It was really just that simple, how it began. Months passed and, after the house was asleep and quiet, I would sit on the bottom of the staircase, alone, and drink a single glass of wine from Father’s favorite collection or enjoy a shot of liquor from his old liquor cabinet. No one ever knew, and I was always very proper, very ladylike about it. Mother would have been proud.
Time passed and I spent my days making and managing business deals and my nights reviewing the work of the day. Betsy had only good intentions when she mentioned setting aside some time for myself, for fun, for life outside of work, for being young. If I had only known then what I know now, I would have chosen more wisely.
It started innocently enough, but with time and despair one drink a night turned to two and then I wasn’t quite so shy about having a drink while the house staff was still busied with their routines. All I can say in my defense about those days is that I never drank to the point of intoxication or of being unable to handle Father’s business dealings. Not in those days.
It was a Friday night when I was in a nearby town delivering paperwork to the local bank since the manager had agreed to remain open late so as to receive the papers on that particular date. I had spent most of the day in that town, and the summer heat was wearing me down and, on my tongue, the familiar taste of the hour returned. I was hesitant about entering the tavern, having never been in a bar before. Yet, the desire for a single drink calling to me was stronger than anything Mother had taught me. Though I invited in the driver, Charles, he chose to remain in the car and wait for me.
Joe’s Tavern it was, named, of course, for the owner. When I entered, it seemed safe enough, except for a few drunks in the corner playing cards. I remember thinking that the men in the bar seemed to be honest, hard working souls addicted to the drink and wasting money on liquid instead of families. The women in the bar, some of which had attire as if they were working in a local factory, hung on to the men like a coat, either unable or unwilling to lose their catch. I sat on a stool at the counter bar and, this establishment not serving wine, ordered whiskey. A man down the length of the bar approached me to politely inquire as to why I was there, since I seemed quite different from the usual clientele at Joe’s Tavern. I simply told him that I planned to have a drink on a hot summer night before returning home. He apologized when some friends of his at a nearby table teased me that whiskey was a strong drink and a lady could not hold her liquor. By the time I finished my drink, a single shot, I turned to the table, showing them an empty shot glass, and explained that I had held my liquor just fine.

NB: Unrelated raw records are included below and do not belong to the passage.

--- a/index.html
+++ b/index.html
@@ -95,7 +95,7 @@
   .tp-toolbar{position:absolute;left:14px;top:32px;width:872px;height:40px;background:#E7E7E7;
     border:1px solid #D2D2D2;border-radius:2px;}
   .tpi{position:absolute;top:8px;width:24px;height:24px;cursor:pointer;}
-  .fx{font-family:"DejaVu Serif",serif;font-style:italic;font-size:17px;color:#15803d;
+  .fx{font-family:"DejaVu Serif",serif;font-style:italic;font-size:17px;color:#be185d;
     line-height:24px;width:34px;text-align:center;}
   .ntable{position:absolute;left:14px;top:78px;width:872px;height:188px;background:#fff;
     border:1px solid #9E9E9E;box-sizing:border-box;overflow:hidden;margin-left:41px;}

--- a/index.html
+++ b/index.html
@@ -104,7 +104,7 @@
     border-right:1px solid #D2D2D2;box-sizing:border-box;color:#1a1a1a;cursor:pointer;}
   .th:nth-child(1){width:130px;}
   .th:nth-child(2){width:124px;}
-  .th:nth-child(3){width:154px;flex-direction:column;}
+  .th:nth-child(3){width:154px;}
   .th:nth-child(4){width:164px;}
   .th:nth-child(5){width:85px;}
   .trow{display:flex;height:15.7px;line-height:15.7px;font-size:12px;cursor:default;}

Charles, the driver, came in to check on me about half an hour later, concerned for my safety. By then, a man at the table and I had engaged in a challenge, shot for shot, and jokes of an unladylike nature had been told and laughter was present. I was four shots into the challenge when Charles entered Joe’s Tavern, suggesting that it was time to return home for it was getting late. I sensed disapproval in his voice that I did not like and yet, somewhere inside, I knew he was right. I abandoned the challenge, paid for the drinks for everyone in the establishment, and left with Charles. I was slightly aware of Charles holding my arm as we walked out the door.

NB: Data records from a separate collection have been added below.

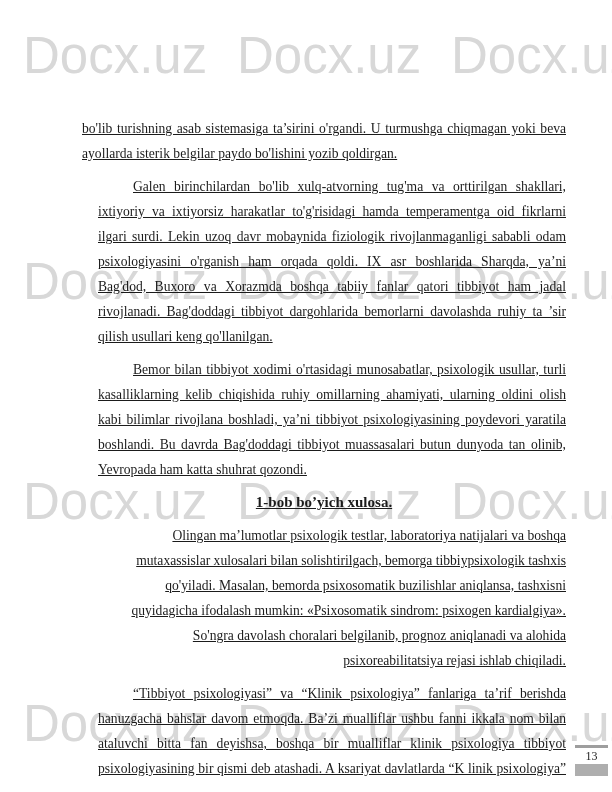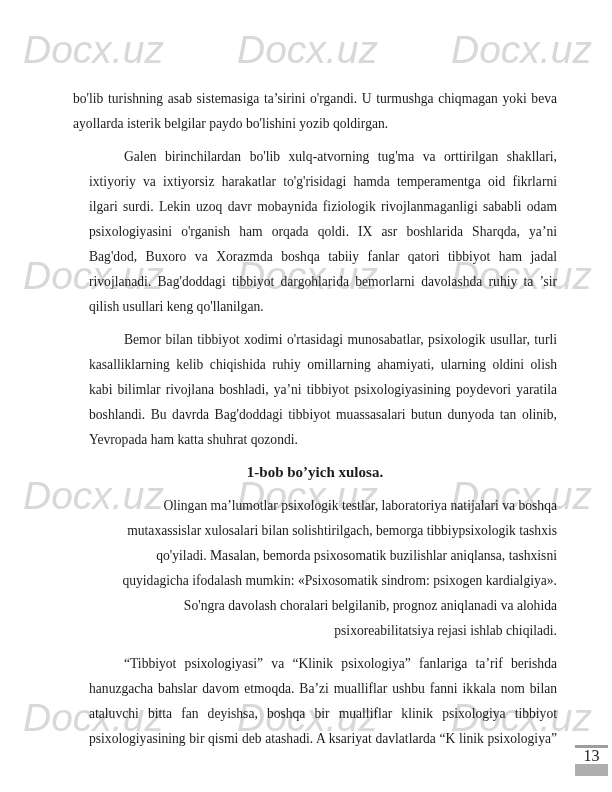--- a/index.html
+++ b/index.html
@@ -17,13 +17,12 @@
   .wm {
     position: absolute;
     font-family: "Liberation Sans", sans-serif;
-    font-size: 39px;
+    font-size: 51px;
     line-height: 1;
     font-weight: 400;
     color: var(--wm-color, #d8d8d8);
     white-space: nowrap;
     user-select: none;
-    font-style: italic;
   }
   .c1 { left: 23px; }
   .c2 { left: 237px; }

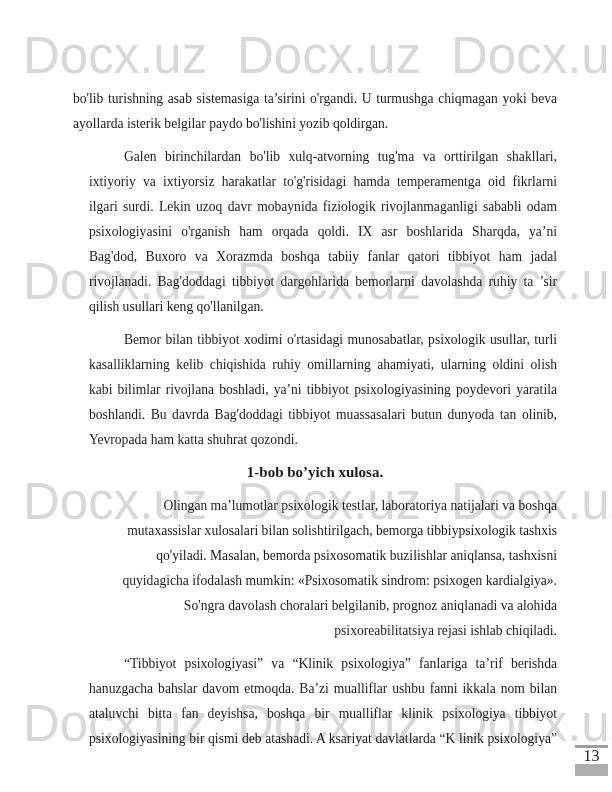--- a/index.html
+++ b/index.html
@@ -35,12 +35,13 @@
   
   .text-block {
     position: absolute;
-    left: 73px;
+    left: 82px;
     top: 0;
     width: 484px;
-    padding-top: 86px;
+    padding-top: 116px;
     font-size: 13.6px;
     line-height: 25px;
+    text-decoration: underline;
   }
   .para { margin: 0 0 8px 0; text-align: justify; }
   .para.indent { text-indent: 35px; margin-left: 16px; }

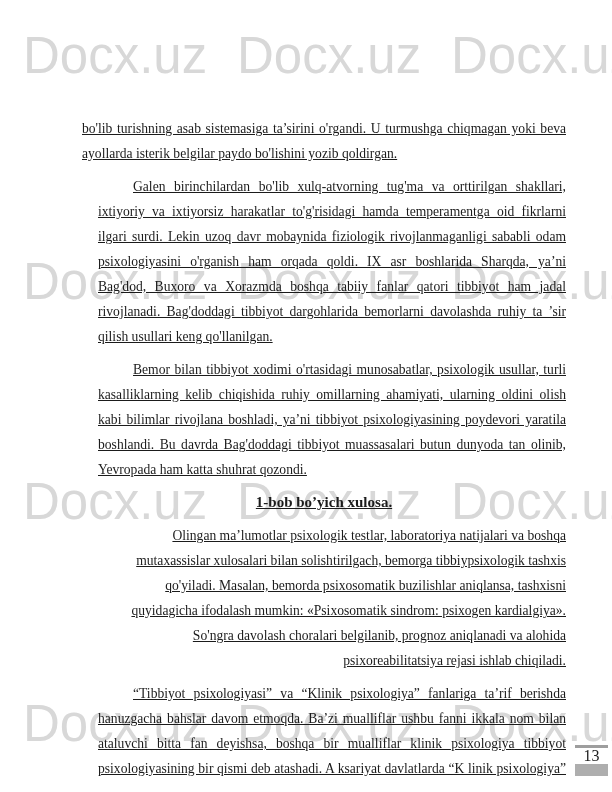--- a/index.html
+++ b/index.html
@@ -66,7 +66,7 @@
   .pn-line { height: 3px; background: var(--badge-line, #9e9e9e); }
   .pn-value {
     font-family: "Liberation Serif", serif;
-    font-size: 16px;
+    font-size: 12px;
     line-height: 16px;
     color: #222222;
   }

On the way home, I noticed the warm feeling within, memories of the past spinning in my head so that I was unable to concentrate on any one, my head seemingly lightened of responsibility, the emptiness not filled but disguised and decorated so that it did not seem as difficult to house. But, that, so to speak, is the loophole in the contract with the drink, its effect being only a disguise of a solution, a disguise that can easily fool the mind and worsen the soul.

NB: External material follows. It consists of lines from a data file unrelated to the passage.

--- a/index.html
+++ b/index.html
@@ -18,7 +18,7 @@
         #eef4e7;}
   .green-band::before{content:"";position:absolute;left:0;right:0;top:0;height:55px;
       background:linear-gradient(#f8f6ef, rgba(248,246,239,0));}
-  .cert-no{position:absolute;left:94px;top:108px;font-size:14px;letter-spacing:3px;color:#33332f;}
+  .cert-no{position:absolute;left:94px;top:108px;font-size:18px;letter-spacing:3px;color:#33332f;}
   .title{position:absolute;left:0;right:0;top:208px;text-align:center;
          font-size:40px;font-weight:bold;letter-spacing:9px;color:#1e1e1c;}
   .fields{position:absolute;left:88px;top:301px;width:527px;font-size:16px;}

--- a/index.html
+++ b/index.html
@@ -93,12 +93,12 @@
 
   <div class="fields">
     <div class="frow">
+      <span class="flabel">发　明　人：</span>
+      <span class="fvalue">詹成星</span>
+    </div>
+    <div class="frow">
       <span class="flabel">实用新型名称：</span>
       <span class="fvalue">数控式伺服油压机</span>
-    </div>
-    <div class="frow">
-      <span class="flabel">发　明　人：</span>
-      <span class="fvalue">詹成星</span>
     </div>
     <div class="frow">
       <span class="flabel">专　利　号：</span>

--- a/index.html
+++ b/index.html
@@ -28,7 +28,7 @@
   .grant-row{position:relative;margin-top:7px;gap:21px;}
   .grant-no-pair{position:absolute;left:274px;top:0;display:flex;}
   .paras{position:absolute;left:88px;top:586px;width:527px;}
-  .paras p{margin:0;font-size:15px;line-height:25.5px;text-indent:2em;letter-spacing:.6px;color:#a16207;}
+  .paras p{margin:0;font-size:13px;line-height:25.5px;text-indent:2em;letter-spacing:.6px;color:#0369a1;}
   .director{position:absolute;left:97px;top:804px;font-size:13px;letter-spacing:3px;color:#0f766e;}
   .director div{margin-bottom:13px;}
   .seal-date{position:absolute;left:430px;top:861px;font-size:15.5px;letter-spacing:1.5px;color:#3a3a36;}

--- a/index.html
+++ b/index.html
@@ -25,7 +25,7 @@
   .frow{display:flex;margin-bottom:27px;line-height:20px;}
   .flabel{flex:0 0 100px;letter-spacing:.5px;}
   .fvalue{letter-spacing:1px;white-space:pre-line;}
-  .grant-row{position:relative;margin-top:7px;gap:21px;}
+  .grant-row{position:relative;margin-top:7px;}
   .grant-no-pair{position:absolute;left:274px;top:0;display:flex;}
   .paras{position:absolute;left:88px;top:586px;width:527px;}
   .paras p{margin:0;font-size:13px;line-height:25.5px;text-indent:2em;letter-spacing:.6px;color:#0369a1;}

After that night, drinking at home alone no longer appealed to me, and I only drank at The Oak when business dinners were held there. But, I began to find reasons to go to Joe’s Tavern on Friday nights.
The week after my introduction to Joe’s Tavern, I again delivered paperwork in the late afternoon, finding the summer sun leaving me with a need to quench a thirst. Charles, the driver, an older fellow that had known Father and whom Father had trusted, tried to talk me out of entering but when I did he followed, and as we walked he explained that it was for my own protection.
Again, the men at the table were there and, again, a drinking challenge ensued. This time it was rum, and the drinks didn’t stop flowing for any length of time. Charles, after multiple suggestions to leave, was finally able to lead me away. Of course, I paid for everyone’s drinks. It seemed the least I could do for these souls who were company for me without business deals attached. As long as I paid for their drinks, they seemed content to keep me around.
After a while, Saturday mornings became difficult, and I began accomplishing little work on those days. Yet, the rest of the week was nothing but work, days without laughter, without feeling alive. Betsy, more and more, was noticing my health on Saturday mornings and I think that Charles had spoken with her about my Friday nights. Betsy tried to distract me by offering other activities--ones more suited to a lady--for Friday nights, such as church gatherings, but I never listened. I didn’t want to be preached at, wanting, rather, to be laughed with and, mostly, to feel that blanket of warmth that disguised the emptiness inside, at least disguising it until the light of day reminded me of the truth.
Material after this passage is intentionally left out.